Eu, meu cabelo e a minha mãe

Se cabelo fosse bom não nascia na bunda, é o que dizem. E implicam comigo. Demais. Tá certo, eu estimo demais minhas madeixas, as elogio, e não deixo ninguém por a mão. É meu, nasceu aqui. Eu adoraria falar sobre todos os produtos que eu passo para deixá-lo brilhante e leve, mas essa não é a questão. Minha mãe briga comigo todo dia. Ela quer que eu corte. Eles já batem na metade da minha costa, estão quase chegando ao traseiro. É charme, gente. Se eu dissesse o tanto de meninas que já peguei por causa dele... Juro que vocês não acreditariam!

Mas a briga feia mesmo aconteceu ontem. Mamãe aproveitou enquanto eu dormia e pegou uma tesoura de jardineiro emprestada. Quando acordei, demorei em entender o que estava acontecendo, mas quando vi aquelas duas pontas babando ao olhar para os meus preciosos fios, dei um salto da cama e quase caí janela abaixo.

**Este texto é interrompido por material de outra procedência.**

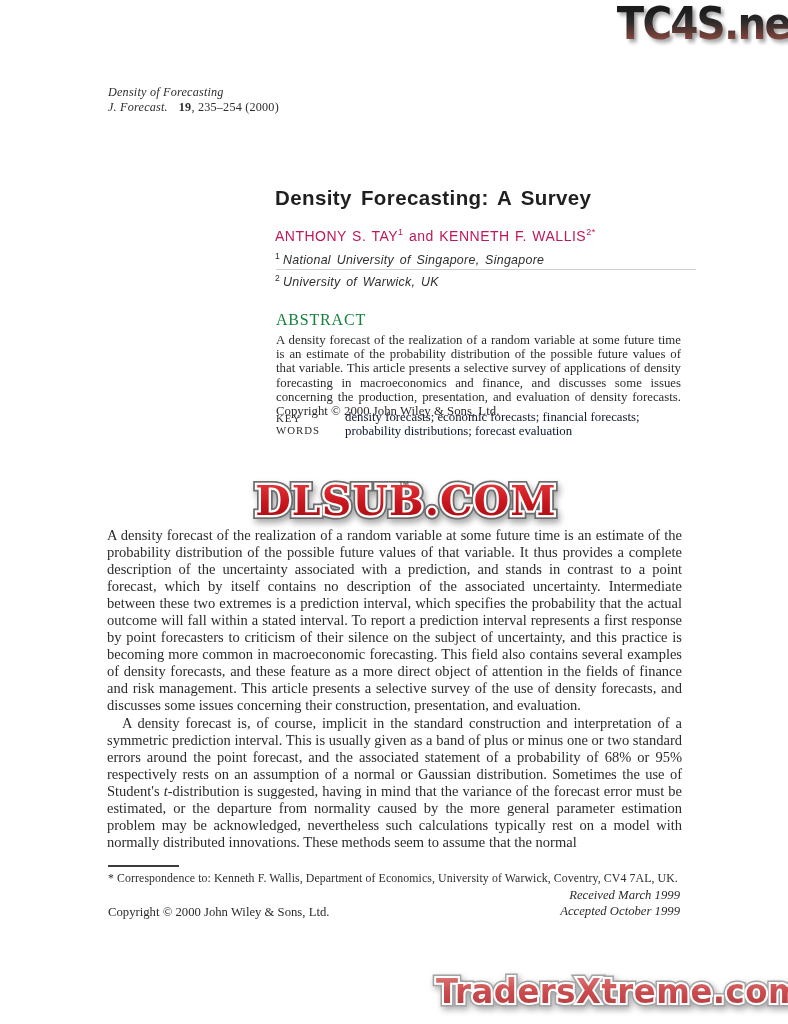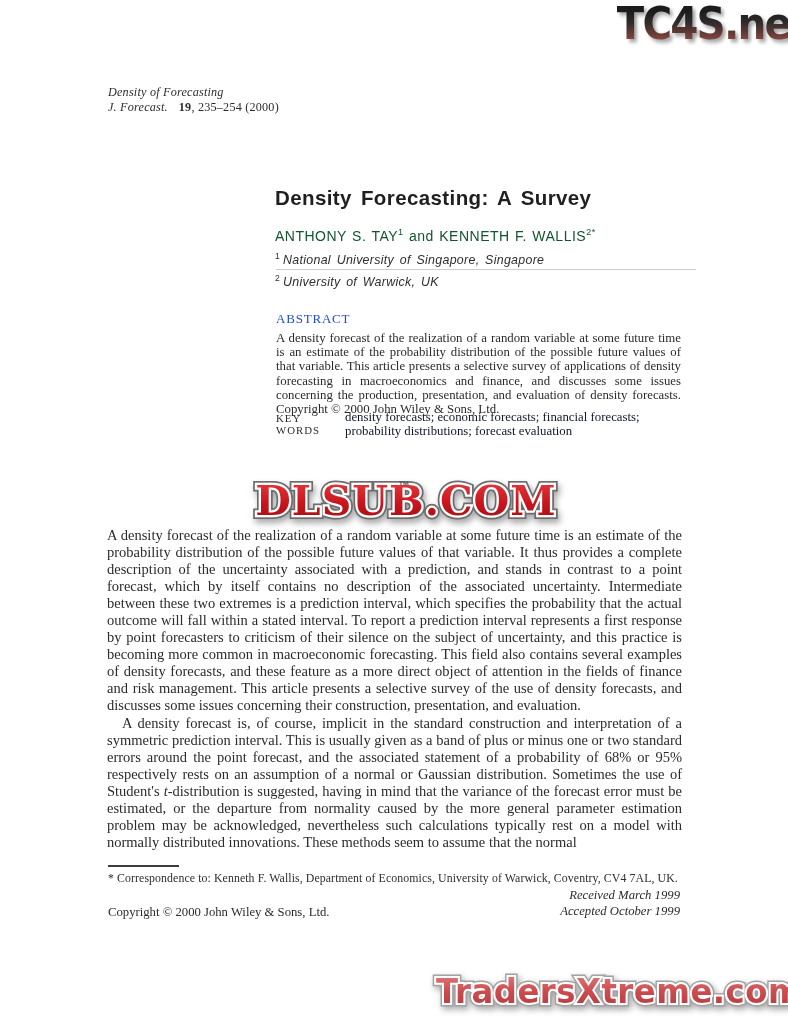--- a/index.html
+++ b/index.html
@@ -51,7 +51,7 @@
     letter-spacing:0.4px; word-spacing:3px; line-height:1.15;
   }
   .authors{
-    margin-top:17px; font-size:14px; color:#14532d;
+    margin-top:17px; font-size:14px; color:#be185d;
     letter-spacing:0.5px; word-spacing:1px;
   }
   .authors sup{font-size:9px;}

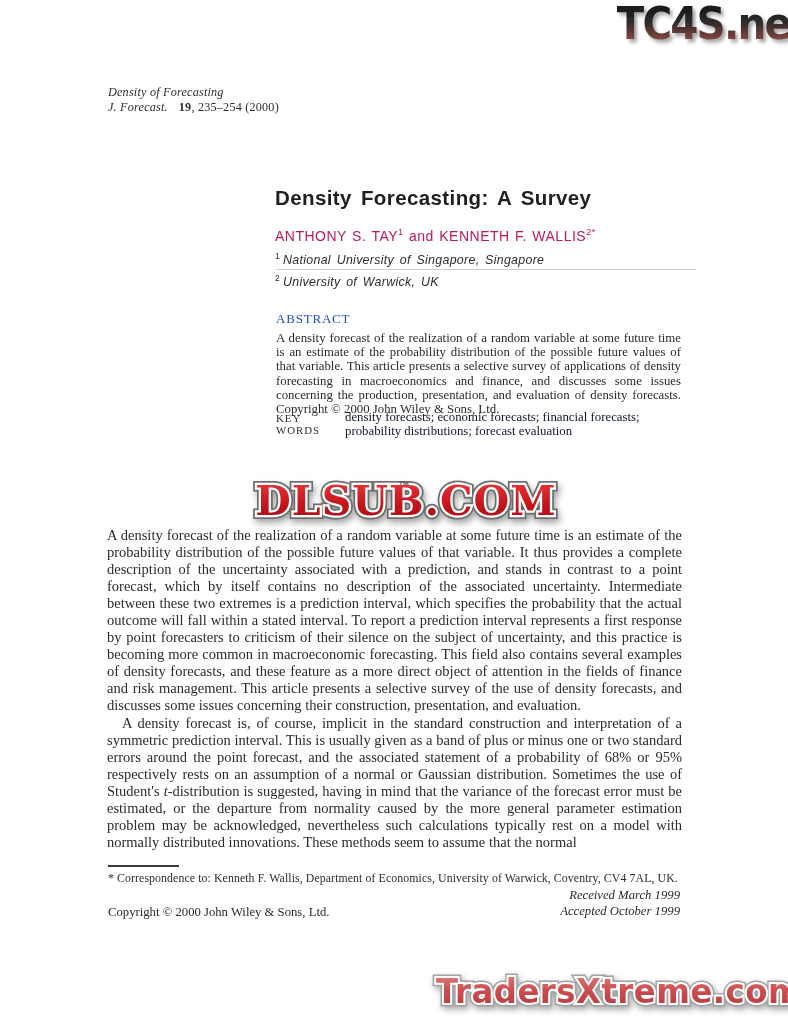--- a/index.html
+++ b/index.html
@@ -71,7 +71,7 @@
     position:absolute; left:276px; top:311px; width:405px;
   }
   .abstract-head{
-    font-size:13px; letter-spacing:0.8px; color:#1d4ed8;
+    font-size:16px; letter-spacing:0.8px; color:#15803d;
   }
   .abstract-text{
     margin-top:4px; font-size:12.8px; line-height:14.2px;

Minha progenitora ficou olhando pra mim como se eu fosse um extraterrestre. Estava com os olhos arregalados, e do jeito que ela estava quando acordei, havia ficado. Foi um momento tenso. Deu pra sentir a atmosfera ficar mais pesada.

E ela acabou gritando:

- Seu idiota, eu podia ter cortado o seu pescoço!

Acho que eu não entendi no momento, mas me lembro de ter ficado perplexo.

- Então a culpa é minha?

- Claro que é! Você não deveria ter acordado. Sabe como essas pontas podem ferir?

- É claro que eu sei! Quem não deve saber é você!

Sei que gritei alto demais, mas a ocasião pediu assim. Sempre fui respeitador com mamãe, principalmente quando meus cabelos ainda estavam curtos. Na verdade ela sempre foi dura na parte educacional. E por isso ficou olhando pra mim como se estivesse prestes á, agora de verdade, passar aquela tesoura na minha jugular.

Cocei meu pescoço. Deixe-me ver se eu consigo evitar o pior.

- Me desculpe, mãe... Quer dizer, por gritar. Mas é assim, tipo, não vou cortar meu cabelo.

Ela me encarava. Será que ela estava babando ou era impressão minha? Por que ela não largava aquela tesoura? Olhei para baixo da janela. A queda não era tão alta.

- Tudo bem. – ela suspirou, deixando a tesoura no criado mudo e erguendo as mãos em sinal de derrota. – Tudo bem por ter um filho que se parece com uma mulher.

- Eu não me pareço com uma mulher! – protestei.

Na verdade eu pareço, mas essa não era a questão.

- Tudo bem por ter um filho que não me respeita. – ela estava chorando. Ah, meu Deus, ela sabe como sou manteiga derretida! Não vou deixar que me domine. – Tudo bem por ter um filho que gasta mais com cremes do que eu.

- Mamãe...

- Posso pelo menos te dar um abraço?

Caraca, como ela é boa nisso! Acabei cedendo. Sabe, eu não me lembrava muito bem há quanto tempo não dava um abraço tão caloroso em mamãe. Como ela é cheirosa! Não acredito nisso, ela está acariciando meus cabelos. É um momento único, tenho que registrar. Agora tudo está em paz. Espero que ela se conforme com o tempo. Vai acabar percebendo o quanto seu filho é gatão.

- Pensando bem, - ela disse – seu cabelo é maravilhoso.

Eu não tive tempo pra agradecer. Ela se livrou de mim como um tigre e eu senti apenas o tranco no meu peito, e depois de um baque forte, tudo ficou escuro.

Dores. Muitas dores.

Branco. Muito branco.

Quando acordei, percebi que estava na cama de um hospital. Uma penca de enfermeiras olhava pra mim e davam risada. Tentei perguntar do que estavam rindo, mas a fala não saiu. Uma delas pareceu entender, e me estendeu um espelho. Vocês sabem o que é a eternidade? Até eu conseguir me enquadrar direitinho no espelho, foi um sofrimento.

É, mamãe venceu.

Vamos para aquela cena clássica dos cinemas?

Corta pra fora do hospital e ouve-se apenas o meu grito.